Hi Antoine,
> If you're not bothered by my rumbling on all this, I'd happily give some
> feedback (please tell me if I should stop ;-) ) . But there is one thing that
> prevents me from getting my head around the problem: why was DC-Text
> making a distinction between ValueStrings in the first place
> (LiteralValueString, ValueString)?
> Reading http://dublincore.org/documents/dc-text/ it seems that the two are
> associated to the same production rules, i.e., they lead to the same kind of
> (RDF) literals. The fact that this literal is appearing in a non-literal value
> surrogate or a literal value surrogate apparently does not impact what the
> literal may be...
The literal itself doesn't change, but its "position" in the RDF graph is different for the two cases. i.e. the production rules are different. See Mikael's document:
http://dublincore.org/documents/dc-rdf/
First, the "ValueString" syntax, representing the "value string in non-literal value surrogate" (!!) case (section 4.3):
The DC-Text description set (a stripped down version of the example in section 4.3)
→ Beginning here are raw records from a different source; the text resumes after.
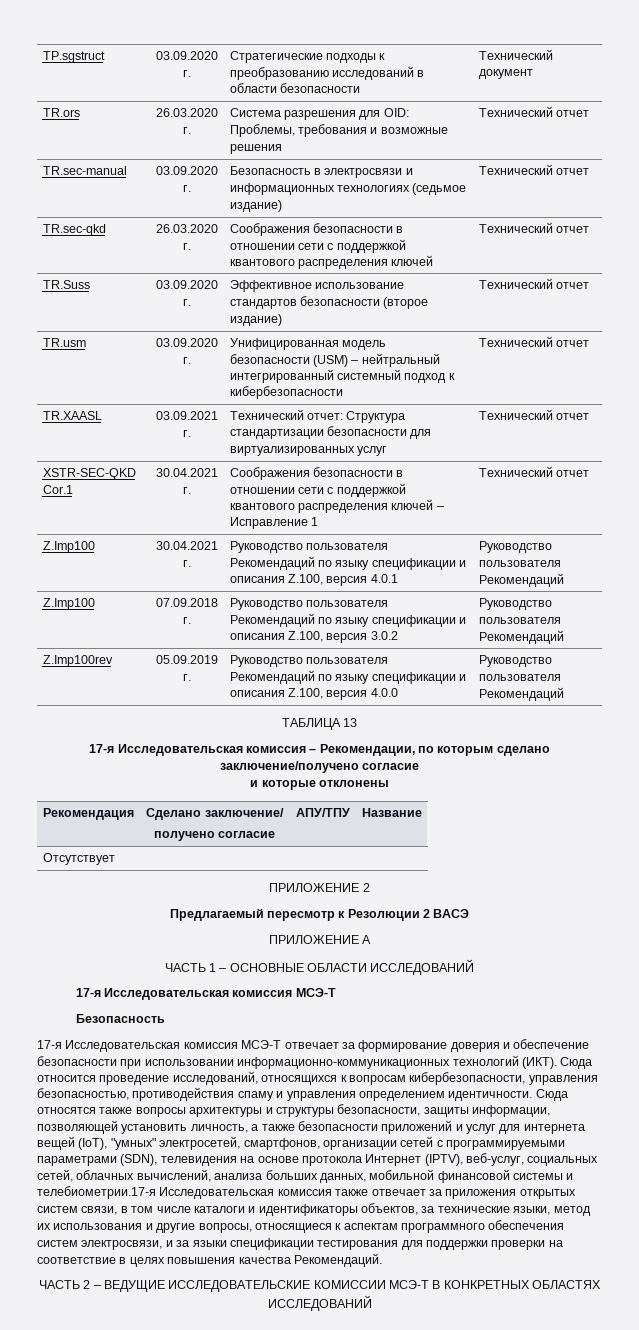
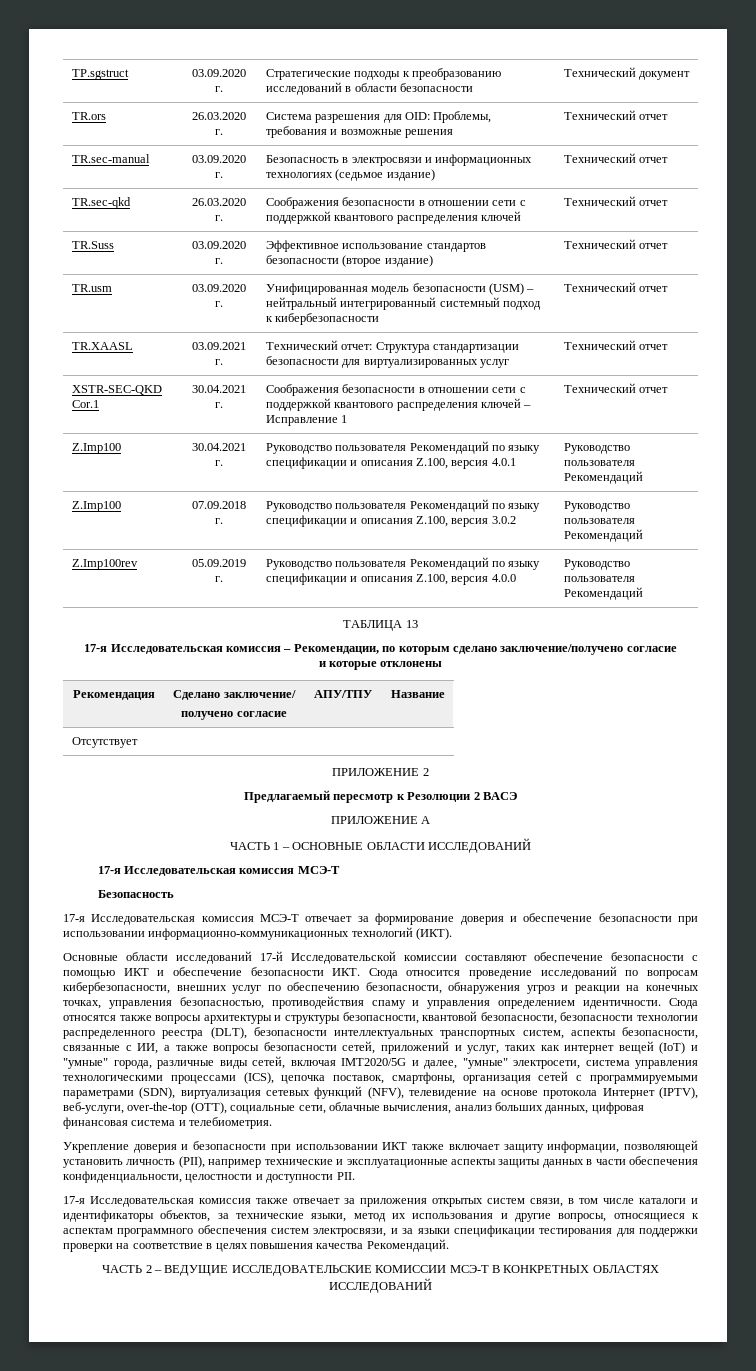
- 17-я Исследовательская комиссия МСЭ-Т отвечает за формирование доверия и обеспечение безопасности при использовании информационно-коммуникационных технологий (ИКТ). Сюда относится проведение исследований, относящихся к вопросам кибербезопасности, управления безопасностью, противодействия спаму и управления определением идентичности.
+ 17-я Исследовательская комиссия МСЭ-Т отвечает за формирование доверия и обеспечение безопасности при использовании информационно-коммуникационных технологий (ИКТ).
+ Основные области исследований 17-й Исследовательской комиссии составляют обеспечение безопасности с помощью ИКТ и обеспечение безопасности ИКТ. Сюда относится проведение исследований по вопросам кибербезопасности, внешних услуг по обеспечению безопасности, обнаружения угроз и реакции на конечных точках, управления безопасностью, противодействия спаму и управления определением идентичности.
- Сюда относятся также вопросы архитектуры и структуры безопасности, защиты информации, позволяющей установить личность, а также безопасности приложений и услуг для интернета вещей (IoT), "умных" электросетей, смартфонов, организации сетей с программируемыми параметрами (SDN), телевидения на основе протокола Интернет (IPTV), веб-услуг, социальных сетей, облачных вычислений, анализа больших данных, мобильной финансовой системы и телебиометрии.17-я Исследовательская комиссия также отвечает за приложения открытых систем связи, в том числе каталоги и идентификаторы объектов, за технические языки, метод их использования и другие вопросы, относящиеся к аспектам программного обеспечения систем электросвязи, и за языки спецификации тестирования для поддержки проверки на соответствие в целях повышения качества Рекомендаций.
+ Сюда относятся также вопросы архитектуры и структуры безопасности, квантовой безопасности, безопасности технологии распределенного реестра (DLT), безопасности интеллектуальных транспортных систем, аспекты безопасности, связанные с ИИ, а также вопросы безопасности сетей, приложений и услуг, таких как интернет вещей (IoT) и "умные" города, различные виды сетей, включая IMT2020/5G и далее, "умные" электросети, система управления технологическими процессами (ICS), цепочка поставок, смартфоны, организация сетей с программируемыми параметрами (SDN), виртуализация сетевых функций (NFV), телевидение на основе протокола Интернет (IPTV), веб-услуги, over-the-top (OTT), социальные сети, облачные вычисления, анализ больших данных, цифровая финансовая система и телебиометрия.
+ Укрепление доверия и безопасности при использовании ИКТ также включает защиту информации, позволяющей установить личность (PII), например технические и эксплуатационные аспекты защиты данных в части обеспечения конфиденциальности, целостности и доступности PII.
+ 17-я Исследовательская комиссия также отвечает за приложения открытых систем связи, в том числе каталоги и идентификаторы объектов, за технические языки, метод их использования и другие вопросы, относящиеся к аспектам программного обеспечения систем электросвязи, и за языки спецификации тестирования для поддержки проверки на соответствие в целях повышения качества Рекомендаций.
@prefix dcterms: <http://purl.org/dc/terms/> .
DescriptionSet (
Description (
ResourceURI ( <http://example.org/123> )
Statement (
PropertyURI ( dcterms:subject )
ValueString ( "Biology"
Language ( "en" )
)
)
)
)
corresponds to the following RDF graph (in Turtle):
@prefix dcterms: <http://purl.org/dc/terms/> .
<http://example.org/123> dcterms:subject [ rdf:value "Biology"@en] .
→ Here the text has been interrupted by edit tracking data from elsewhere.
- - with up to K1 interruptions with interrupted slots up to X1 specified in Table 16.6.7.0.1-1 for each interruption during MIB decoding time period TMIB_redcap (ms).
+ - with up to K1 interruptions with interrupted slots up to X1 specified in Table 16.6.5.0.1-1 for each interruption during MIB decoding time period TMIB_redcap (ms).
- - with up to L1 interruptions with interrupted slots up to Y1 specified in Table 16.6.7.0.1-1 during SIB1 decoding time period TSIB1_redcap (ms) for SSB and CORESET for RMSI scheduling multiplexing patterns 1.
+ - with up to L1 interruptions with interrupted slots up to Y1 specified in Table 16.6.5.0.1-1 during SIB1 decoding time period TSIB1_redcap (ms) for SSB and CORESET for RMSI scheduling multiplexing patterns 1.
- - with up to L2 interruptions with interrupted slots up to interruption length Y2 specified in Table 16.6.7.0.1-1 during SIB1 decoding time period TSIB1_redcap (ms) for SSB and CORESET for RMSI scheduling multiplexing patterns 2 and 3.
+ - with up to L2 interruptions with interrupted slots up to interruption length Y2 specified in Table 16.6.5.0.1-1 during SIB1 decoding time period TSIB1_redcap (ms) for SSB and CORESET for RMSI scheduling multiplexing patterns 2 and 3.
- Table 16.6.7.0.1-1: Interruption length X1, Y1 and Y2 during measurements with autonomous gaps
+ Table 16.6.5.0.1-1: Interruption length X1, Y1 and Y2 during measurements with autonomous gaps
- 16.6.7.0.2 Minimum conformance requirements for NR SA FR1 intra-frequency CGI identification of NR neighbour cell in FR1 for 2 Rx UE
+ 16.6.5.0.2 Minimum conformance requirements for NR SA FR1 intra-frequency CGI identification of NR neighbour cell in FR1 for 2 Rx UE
i.e. two triples, with introduction of blank node, rdf:value predicate in 2nd triple.
Second, the "LiteralValueString" syntax, representing the "value string in literal value surrogate" case (section 4.7):
The DC-Text description set (the example in section 4.7)
@prefix dcterms: <http://purl.org/dc/terms/> .
DescriptionSet (
Description (
ResourceURI ( <http://example.org/123> )
Statement (
PropertyURI ( dcterms:title )
LiteralValueString ( "Learning Biology"
Language ( "en" )
)
)
)
)
corresponds to the following RDF graph (in Turtle):
@prefix dcterms: <http://purl.org/dc/terms/> .
<http://example.org/123> dcterms:title "Learning Biology"@en .
i.e. single triple with literal object.